Efectos de la densidad de siembra en el cultivo de la alfalfa

Se ha publicado muy poco sobre los efectos de las densidades de siembra en el rendimiento en sistemas productivos intensivos como en los ambientes mediterráneos en los que la alfalfa normalmente se cultiva bajo riego. El objetivo de este artículo es presentar los resultados obtenidos en ensayos de densidad de siembra en alfalfa en el valle del Ebro.
Jaume Lloveras, Cristina Chocarro y Francisca Santiveri. Universitat de Lleida.

El establecimiento óptimo de la al­falfa es esencial para una pro­ducción eficiente del cultivo. Sin embargo, a pesar de ser la den­sidad de siembra un elemento importante en la producción, el tema sigue siendo mo­tivo de controversia debido a la gran va­riabilidad de densidades observada en las diferentes zonas de cultivo del mundo (Bolger y Meyer, 1983).

Las densidades de siembra recomendadas dependen mucho de cada zona o país y pueden variar de 4 a 40 kg ha-1, dependiendo de sus condiciones climáticas, edáficas, de los métodos de riego y de siembra, etc., todo lo cual influye en la germinación de la alfalfa y en el establecimiento del cul­tivo.

Las semillas de alfalfa son muy pequeñas por lo que tienen pocas reservas para ger­minar y emerger.
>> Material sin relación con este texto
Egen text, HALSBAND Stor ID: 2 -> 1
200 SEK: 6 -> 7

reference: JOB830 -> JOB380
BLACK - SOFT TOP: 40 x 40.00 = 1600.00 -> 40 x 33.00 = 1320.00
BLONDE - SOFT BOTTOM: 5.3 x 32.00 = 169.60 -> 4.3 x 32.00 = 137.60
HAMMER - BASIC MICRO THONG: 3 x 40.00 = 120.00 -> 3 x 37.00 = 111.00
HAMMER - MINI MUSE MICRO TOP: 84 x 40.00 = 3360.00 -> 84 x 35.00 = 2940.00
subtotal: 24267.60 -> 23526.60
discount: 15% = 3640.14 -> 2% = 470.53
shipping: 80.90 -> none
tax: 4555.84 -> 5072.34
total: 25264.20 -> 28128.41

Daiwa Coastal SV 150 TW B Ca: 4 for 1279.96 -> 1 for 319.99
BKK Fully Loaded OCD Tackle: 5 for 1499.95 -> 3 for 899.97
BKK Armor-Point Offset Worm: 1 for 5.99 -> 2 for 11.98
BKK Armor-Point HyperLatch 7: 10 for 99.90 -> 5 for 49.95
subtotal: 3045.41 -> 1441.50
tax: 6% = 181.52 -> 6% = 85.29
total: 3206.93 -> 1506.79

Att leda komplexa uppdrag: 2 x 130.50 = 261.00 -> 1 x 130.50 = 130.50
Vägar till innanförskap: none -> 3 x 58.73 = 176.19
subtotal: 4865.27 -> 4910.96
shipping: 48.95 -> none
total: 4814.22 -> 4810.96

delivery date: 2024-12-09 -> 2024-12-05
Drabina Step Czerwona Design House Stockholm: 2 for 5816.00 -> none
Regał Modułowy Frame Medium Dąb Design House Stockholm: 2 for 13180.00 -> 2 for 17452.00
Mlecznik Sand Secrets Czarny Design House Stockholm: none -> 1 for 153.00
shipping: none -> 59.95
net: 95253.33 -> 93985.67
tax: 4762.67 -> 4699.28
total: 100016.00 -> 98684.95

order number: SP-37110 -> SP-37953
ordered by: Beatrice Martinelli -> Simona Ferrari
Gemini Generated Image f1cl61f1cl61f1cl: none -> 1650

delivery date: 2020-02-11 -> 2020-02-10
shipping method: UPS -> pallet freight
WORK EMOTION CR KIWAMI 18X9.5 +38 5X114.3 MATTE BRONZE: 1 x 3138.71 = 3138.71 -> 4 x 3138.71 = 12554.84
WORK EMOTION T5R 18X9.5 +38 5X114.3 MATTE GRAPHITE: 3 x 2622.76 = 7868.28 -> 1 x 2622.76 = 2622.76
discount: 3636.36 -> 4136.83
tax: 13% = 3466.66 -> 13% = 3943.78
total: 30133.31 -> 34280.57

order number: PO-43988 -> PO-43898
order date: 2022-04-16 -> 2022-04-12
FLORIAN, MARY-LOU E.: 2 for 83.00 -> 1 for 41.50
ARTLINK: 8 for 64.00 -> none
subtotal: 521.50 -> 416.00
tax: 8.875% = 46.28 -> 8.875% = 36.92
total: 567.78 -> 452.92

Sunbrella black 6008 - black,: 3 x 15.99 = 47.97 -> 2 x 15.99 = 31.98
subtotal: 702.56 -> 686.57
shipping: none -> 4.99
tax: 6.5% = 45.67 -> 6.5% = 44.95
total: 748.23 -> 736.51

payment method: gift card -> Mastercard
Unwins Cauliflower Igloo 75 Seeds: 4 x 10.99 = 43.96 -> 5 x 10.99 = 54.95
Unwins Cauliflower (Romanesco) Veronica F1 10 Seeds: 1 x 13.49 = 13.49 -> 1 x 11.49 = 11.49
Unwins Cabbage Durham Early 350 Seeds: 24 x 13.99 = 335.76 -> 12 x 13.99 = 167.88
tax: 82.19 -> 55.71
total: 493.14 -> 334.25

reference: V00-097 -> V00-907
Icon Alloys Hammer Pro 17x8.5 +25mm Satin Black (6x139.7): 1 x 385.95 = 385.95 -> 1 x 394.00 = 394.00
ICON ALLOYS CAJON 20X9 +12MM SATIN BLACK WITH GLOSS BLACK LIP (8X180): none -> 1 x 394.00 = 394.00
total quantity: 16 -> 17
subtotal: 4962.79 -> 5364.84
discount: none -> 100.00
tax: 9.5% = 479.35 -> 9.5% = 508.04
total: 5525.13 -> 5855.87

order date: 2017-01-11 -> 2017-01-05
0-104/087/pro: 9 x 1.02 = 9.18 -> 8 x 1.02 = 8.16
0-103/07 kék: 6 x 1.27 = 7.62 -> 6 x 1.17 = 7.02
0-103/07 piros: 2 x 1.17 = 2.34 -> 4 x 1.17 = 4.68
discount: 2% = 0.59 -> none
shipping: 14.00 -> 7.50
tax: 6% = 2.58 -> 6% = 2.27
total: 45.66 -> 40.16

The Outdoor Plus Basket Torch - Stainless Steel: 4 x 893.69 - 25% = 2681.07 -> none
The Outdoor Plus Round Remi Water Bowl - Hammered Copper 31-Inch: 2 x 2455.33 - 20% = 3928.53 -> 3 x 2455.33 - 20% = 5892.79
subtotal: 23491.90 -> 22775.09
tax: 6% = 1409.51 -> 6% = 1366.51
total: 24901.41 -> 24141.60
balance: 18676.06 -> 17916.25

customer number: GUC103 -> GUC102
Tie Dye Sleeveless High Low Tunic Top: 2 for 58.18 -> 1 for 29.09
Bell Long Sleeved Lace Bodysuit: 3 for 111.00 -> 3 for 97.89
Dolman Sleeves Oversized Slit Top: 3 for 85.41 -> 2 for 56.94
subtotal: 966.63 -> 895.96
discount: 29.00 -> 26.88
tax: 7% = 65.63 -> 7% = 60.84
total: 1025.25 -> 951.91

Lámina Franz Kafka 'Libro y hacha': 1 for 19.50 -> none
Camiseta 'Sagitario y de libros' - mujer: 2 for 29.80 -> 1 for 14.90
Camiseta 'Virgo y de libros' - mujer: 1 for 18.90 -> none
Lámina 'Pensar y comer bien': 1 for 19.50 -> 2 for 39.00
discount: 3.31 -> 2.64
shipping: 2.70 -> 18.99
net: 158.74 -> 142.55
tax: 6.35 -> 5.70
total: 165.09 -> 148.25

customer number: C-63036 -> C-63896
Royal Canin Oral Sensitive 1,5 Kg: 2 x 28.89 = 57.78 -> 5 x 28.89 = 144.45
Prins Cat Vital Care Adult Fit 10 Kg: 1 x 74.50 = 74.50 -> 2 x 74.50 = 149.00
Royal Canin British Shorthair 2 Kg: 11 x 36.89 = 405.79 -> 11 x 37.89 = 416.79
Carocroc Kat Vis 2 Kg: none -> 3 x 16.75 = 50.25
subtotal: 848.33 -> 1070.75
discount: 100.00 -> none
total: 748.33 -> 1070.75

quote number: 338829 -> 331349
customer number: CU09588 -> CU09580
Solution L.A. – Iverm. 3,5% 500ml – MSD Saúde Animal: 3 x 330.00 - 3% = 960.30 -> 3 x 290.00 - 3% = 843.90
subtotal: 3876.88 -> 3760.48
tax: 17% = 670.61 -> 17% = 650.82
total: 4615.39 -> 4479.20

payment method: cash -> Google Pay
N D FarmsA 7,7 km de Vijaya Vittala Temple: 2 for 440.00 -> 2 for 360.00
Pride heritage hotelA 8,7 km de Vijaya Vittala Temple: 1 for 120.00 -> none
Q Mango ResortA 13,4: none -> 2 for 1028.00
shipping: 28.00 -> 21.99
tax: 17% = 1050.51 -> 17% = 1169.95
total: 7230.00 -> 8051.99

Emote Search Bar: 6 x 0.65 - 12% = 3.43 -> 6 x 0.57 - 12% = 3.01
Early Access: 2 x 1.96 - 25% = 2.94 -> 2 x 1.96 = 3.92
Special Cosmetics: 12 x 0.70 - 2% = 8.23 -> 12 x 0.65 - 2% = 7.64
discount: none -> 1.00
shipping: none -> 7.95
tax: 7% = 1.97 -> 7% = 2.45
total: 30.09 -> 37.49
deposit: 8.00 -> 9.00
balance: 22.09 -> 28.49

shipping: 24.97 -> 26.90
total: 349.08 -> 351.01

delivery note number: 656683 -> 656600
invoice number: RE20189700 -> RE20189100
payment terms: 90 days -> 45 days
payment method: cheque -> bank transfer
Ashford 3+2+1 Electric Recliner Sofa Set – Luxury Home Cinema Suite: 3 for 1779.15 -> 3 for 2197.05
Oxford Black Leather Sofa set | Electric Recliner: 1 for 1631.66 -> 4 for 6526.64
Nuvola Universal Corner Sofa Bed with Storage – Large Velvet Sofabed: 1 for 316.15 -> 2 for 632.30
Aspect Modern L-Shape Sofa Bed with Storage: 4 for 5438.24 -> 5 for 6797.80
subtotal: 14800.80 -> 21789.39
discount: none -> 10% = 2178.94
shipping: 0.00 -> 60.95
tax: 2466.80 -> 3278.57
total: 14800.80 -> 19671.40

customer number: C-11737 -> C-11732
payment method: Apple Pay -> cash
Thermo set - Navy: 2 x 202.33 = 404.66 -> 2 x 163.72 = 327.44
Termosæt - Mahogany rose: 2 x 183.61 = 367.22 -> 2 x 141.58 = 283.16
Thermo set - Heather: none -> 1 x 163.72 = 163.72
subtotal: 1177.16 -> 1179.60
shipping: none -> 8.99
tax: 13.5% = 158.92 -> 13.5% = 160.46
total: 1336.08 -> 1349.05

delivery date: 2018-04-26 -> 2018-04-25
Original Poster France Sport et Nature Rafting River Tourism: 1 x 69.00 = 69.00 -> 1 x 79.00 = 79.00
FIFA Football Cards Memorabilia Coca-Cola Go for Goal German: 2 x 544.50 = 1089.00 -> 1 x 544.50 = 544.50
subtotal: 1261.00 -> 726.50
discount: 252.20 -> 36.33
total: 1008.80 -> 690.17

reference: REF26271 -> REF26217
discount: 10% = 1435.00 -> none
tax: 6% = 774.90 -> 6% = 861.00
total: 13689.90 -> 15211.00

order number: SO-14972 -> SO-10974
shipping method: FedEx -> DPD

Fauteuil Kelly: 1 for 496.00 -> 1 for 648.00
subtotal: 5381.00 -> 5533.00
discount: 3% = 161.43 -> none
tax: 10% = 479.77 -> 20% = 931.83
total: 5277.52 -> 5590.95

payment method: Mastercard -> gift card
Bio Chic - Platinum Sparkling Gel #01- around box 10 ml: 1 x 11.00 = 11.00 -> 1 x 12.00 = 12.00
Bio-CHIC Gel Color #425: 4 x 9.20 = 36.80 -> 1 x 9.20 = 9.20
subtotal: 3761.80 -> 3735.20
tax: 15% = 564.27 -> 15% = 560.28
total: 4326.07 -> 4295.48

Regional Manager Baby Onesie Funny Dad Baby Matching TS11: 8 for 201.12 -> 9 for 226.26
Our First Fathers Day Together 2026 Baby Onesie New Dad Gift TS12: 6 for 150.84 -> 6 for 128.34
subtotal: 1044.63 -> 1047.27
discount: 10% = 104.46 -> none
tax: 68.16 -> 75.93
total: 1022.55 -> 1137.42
Por ello, para asegurar una buena implantación, las empresas de semillas suelen recomendar en Es­paña, unos 25 kg ha-1, con el fin de obtener unas 500 plantas m-2 (la mitad aproximadamente, de las semillas que se siembran).

En el valle del Ebro, muchos agricultores siembran más de 35 kg ha-1 (Alvaro y Lloveras, 2003) y es posible que aunque esta cantidad no sirva para mejorar la producción de forraje, sí que mejore el aspecto visual del cultivo después de la germinación o asegure un nú­mero mínimo de plantas, principalmente en sistemas de riego por inundación, lo cual tranquiliza al agricultor ya que lo to­ma como un seguro contra el fracaso de las siembras. Las dosis utilizadas también pueden depender del precio de la semilla.

Por otro lado habría que recordar la proporción de semillas duras que tienen mu­chas leguminosas y también la alfalfa, de una manera natural. Estas semillas son se­millas vivas y viables pero germinan más tarde que las demás y probablemente por falta de información, a algún agricultor le puede parecer que son semillas fallidas.

El porcentaje de semillas du­ras en la alfalfa varía con el año y con los lotes de producción. Según la empresa de semillas El Solc de Almacellas (Lleida) (comunicación personal), de los lotes de semilla de alfalfa, provenientes del cam­po, el 16% de ellos tienen menos del 5% de semillas duras, mientras que el 48% de los lotes tienen entre el 5 y el 10% y el resto 36% tiene entre el 10 y el 20%, aproximadamente, aunque en algún año, algún lote puede tener mayores proporciones de semillas duras. La legislación es­pañola permite hasta un 40% de semillas duras en lotes de alfalfa (Ministerio de Agricultura. Medio Ambiente, Medio Rural y Marino, 2010).